Code change snippets
########

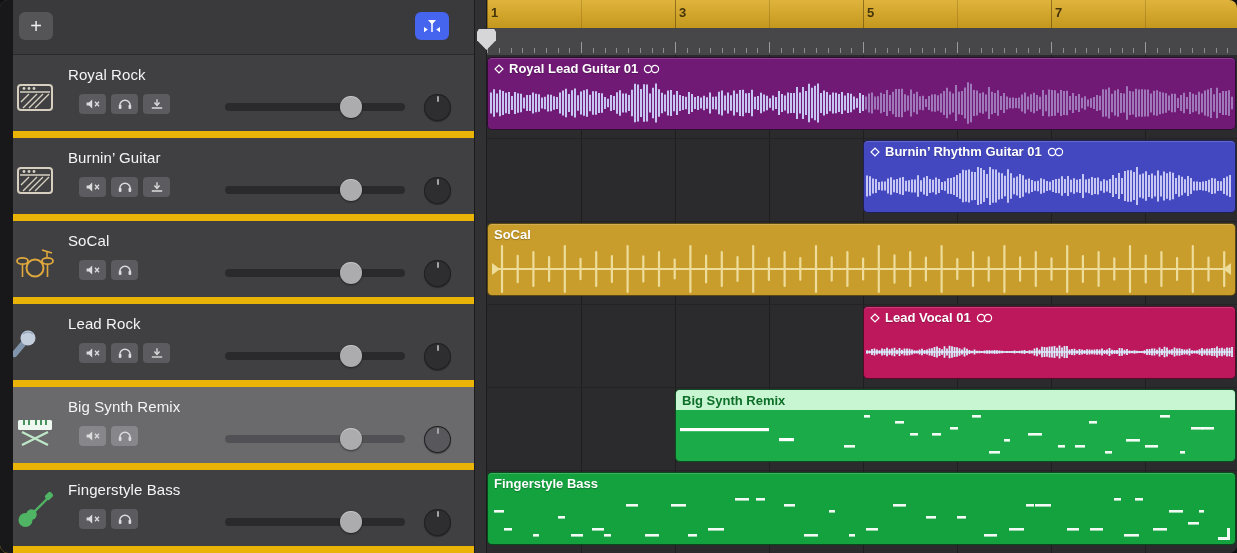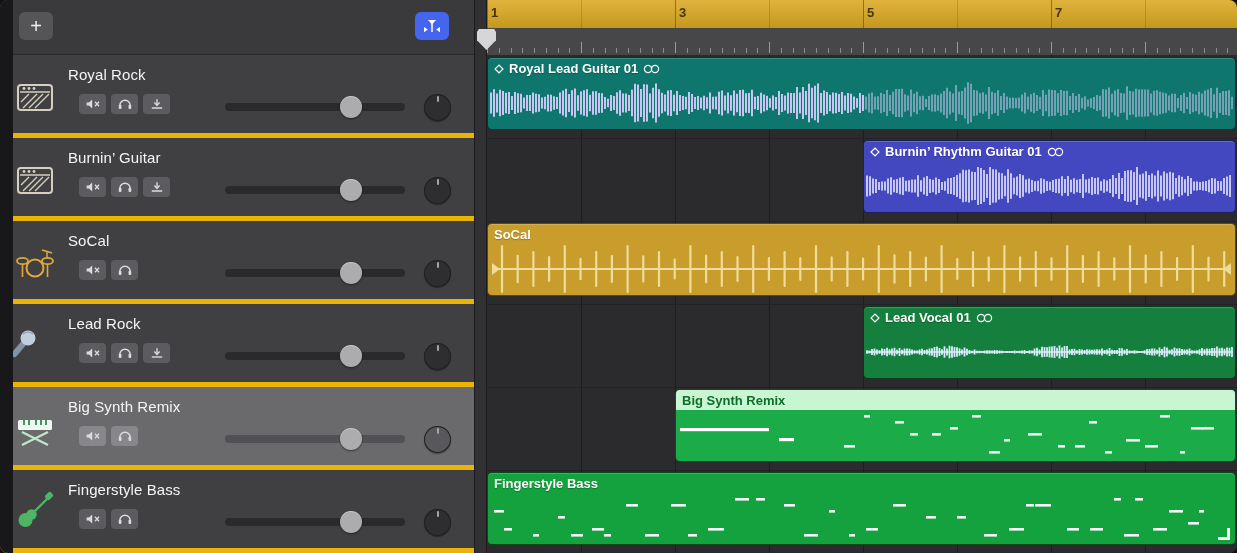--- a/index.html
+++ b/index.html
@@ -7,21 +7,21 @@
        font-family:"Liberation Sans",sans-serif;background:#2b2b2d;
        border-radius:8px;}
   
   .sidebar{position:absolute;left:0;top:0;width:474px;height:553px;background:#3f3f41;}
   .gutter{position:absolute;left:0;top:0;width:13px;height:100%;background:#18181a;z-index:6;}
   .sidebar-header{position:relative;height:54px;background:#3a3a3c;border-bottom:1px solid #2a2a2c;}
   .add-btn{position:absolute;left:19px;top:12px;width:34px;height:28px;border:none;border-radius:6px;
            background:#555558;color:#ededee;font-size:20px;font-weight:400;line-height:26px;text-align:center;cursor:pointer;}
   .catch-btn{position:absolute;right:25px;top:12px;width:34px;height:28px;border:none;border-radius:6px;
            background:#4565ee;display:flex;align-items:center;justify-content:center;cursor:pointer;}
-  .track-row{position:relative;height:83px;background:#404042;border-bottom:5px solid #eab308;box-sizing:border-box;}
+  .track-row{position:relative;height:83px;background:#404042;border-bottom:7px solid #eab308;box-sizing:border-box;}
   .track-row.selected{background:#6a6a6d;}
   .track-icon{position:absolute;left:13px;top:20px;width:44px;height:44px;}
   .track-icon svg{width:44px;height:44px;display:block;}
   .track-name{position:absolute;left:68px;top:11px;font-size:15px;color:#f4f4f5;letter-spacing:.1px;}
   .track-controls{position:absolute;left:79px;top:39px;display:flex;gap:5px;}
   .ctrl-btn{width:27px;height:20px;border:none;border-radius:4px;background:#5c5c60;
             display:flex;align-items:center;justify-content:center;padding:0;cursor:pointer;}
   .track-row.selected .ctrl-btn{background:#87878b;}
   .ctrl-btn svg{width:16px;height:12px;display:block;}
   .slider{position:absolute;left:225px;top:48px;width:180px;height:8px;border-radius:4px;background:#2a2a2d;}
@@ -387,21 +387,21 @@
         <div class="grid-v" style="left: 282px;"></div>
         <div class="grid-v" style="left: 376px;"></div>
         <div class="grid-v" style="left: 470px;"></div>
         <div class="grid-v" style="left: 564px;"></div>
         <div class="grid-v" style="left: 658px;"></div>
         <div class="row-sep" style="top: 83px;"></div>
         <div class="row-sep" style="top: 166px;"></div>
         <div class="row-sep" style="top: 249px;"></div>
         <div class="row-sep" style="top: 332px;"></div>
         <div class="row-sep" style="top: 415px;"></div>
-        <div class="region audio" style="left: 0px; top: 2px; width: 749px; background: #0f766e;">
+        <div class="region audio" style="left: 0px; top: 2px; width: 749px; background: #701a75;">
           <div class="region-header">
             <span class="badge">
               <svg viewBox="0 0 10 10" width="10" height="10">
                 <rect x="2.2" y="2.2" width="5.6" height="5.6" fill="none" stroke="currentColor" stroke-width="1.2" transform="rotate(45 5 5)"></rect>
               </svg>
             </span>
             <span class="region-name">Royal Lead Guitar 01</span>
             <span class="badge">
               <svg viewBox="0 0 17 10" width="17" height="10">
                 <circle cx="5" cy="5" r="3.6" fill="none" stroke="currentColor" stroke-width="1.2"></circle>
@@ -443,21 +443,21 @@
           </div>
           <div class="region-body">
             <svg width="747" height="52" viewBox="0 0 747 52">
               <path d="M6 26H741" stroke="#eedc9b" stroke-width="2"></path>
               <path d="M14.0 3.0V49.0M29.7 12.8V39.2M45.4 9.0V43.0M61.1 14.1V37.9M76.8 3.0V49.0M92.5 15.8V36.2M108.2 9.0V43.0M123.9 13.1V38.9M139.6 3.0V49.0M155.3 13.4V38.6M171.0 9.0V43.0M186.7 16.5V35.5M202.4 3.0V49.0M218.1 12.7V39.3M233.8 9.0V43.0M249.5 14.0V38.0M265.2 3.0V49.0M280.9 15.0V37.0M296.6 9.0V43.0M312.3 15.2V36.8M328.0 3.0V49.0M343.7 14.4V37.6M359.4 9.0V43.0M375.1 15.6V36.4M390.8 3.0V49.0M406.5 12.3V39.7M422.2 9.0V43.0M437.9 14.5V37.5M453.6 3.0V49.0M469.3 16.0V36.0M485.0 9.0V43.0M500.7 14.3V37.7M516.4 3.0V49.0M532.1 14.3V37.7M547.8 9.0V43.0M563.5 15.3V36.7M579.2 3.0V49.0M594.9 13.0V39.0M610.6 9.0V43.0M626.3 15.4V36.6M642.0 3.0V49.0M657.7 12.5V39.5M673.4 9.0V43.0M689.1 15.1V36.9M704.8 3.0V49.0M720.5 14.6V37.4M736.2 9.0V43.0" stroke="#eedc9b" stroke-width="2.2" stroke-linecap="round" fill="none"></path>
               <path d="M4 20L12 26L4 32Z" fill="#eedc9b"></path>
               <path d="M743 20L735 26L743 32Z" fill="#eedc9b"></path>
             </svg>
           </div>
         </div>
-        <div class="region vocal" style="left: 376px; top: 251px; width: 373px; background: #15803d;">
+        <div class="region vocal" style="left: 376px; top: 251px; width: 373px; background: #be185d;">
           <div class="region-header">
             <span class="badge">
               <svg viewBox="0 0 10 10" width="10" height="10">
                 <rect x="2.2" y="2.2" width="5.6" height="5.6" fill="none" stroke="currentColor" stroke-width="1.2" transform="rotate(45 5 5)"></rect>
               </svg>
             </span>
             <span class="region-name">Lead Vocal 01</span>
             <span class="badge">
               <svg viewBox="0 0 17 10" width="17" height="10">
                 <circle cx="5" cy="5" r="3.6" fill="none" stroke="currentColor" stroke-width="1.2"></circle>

########

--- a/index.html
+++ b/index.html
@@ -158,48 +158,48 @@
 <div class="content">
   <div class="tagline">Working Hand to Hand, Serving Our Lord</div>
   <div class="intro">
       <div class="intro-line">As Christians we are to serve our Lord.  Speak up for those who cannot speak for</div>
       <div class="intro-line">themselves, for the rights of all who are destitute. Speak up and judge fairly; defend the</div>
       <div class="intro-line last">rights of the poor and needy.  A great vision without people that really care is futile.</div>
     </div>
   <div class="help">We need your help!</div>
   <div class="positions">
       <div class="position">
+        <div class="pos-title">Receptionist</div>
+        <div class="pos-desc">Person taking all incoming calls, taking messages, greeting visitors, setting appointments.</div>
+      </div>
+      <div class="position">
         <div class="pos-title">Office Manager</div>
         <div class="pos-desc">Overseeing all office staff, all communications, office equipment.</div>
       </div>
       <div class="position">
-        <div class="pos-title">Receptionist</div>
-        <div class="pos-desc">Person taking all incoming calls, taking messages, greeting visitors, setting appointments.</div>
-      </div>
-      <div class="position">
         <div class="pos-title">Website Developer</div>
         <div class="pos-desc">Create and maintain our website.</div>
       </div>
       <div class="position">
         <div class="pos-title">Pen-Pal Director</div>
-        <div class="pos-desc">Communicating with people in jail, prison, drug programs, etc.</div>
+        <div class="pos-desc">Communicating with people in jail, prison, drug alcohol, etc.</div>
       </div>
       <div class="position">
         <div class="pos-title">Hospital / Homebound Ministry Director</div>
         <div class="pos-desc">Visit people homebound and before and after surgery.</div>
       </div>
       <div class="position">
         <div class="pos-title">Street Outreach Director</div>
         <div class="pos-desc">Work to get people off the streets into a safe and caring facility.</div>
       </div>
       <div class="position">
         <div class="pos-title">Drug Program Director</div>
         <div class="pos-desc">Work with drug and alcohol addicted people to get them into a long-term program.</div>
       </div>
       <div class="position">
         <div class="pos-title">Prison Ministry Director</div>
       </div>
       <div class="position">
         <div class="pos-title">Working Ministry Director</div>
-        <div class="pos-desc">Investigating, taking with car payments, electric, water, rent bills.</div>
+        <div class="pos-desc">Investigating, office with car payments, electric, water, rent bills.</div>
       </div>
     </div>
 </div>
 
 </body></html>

########

* [PROBLEM DESCRIPTION] Scan the records for the string "bottom" and show every line that contains it.

* [SOLUTION TO THIS PROBLEM]
   .sidebar-header{position:relative;height:54px;background:#3a3a3c;border-bottom:1px solid #2a2a2c;}
-  .track-row{position:relative;height:83px;background:#404042;border-bottom:5px solid #eab308;box-sizing:border-box;}
+  .track-row{position:relative;height:83px;background:#404042;border-bottom:7px solid #eab308;box-sizing:border-box;}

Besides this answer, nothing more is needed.